Exercise: Whenever the word "built" turns up in a line below, that line should be copied.

··· Given data ···

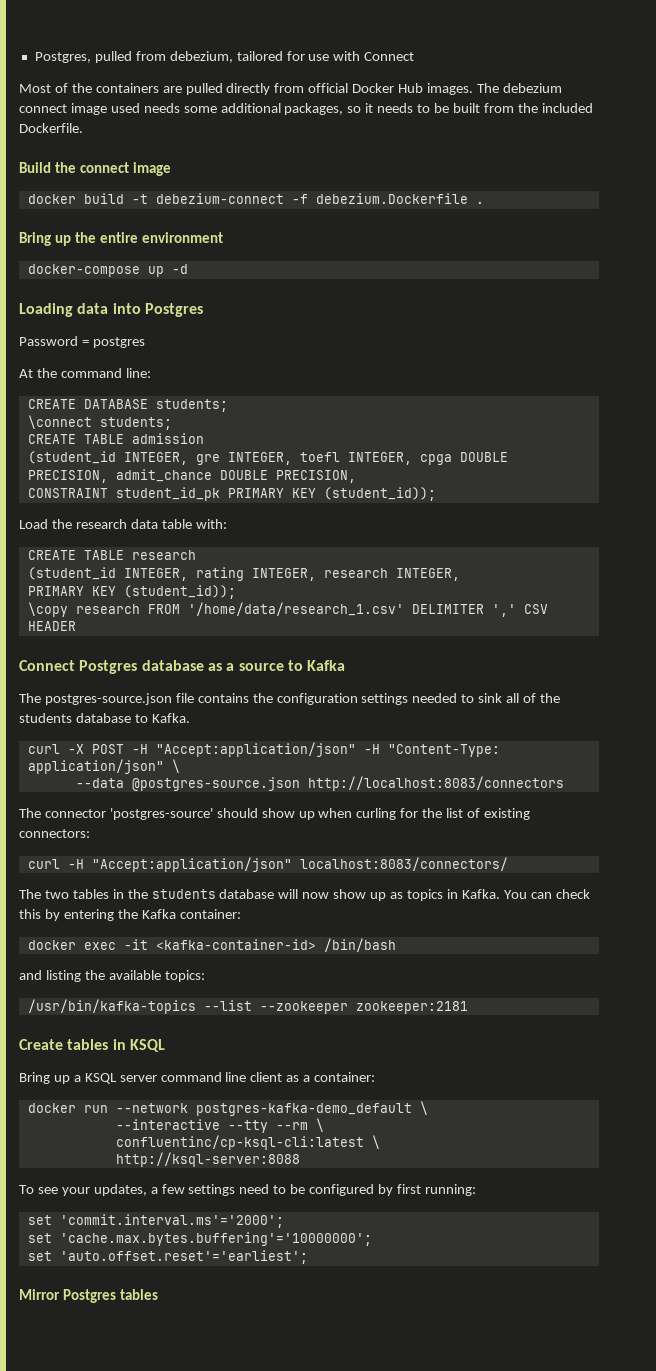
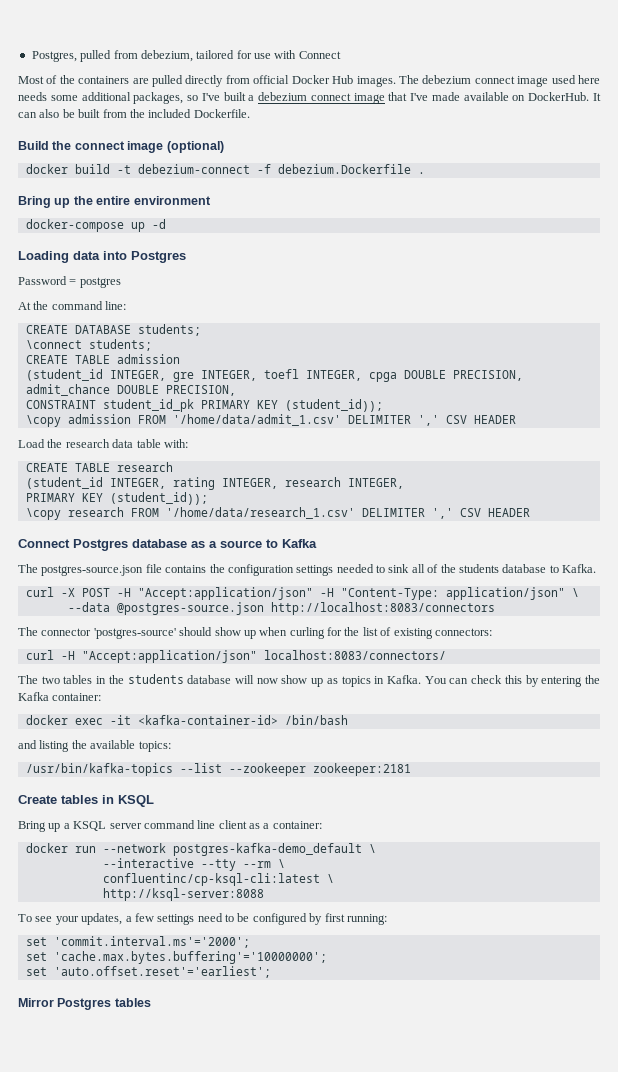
- The debezium connect image used needs some additional packages, so it needs to be built from the included Dockerfile.
+ The debezium connect image used here needs some additional packages, so I've built a debezium connect image that I've made available on DockerHub. It can also be built from the included Dockerfile.
- Build the connect image
+ Build the connect image (optional)
+ \copy admission FROM '/home/data/admit_1.csv' DELIMITER ',' CSV HEADER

···

Response box:
- The debezium connect image used needs some additional packages, so it needs to be built from the included Dockerfile.
+ The debezium connect image used here needs some additional packages, so I've built a debezium connect image that I've made available on DockerHub. It can also be built from the included Dockerfile.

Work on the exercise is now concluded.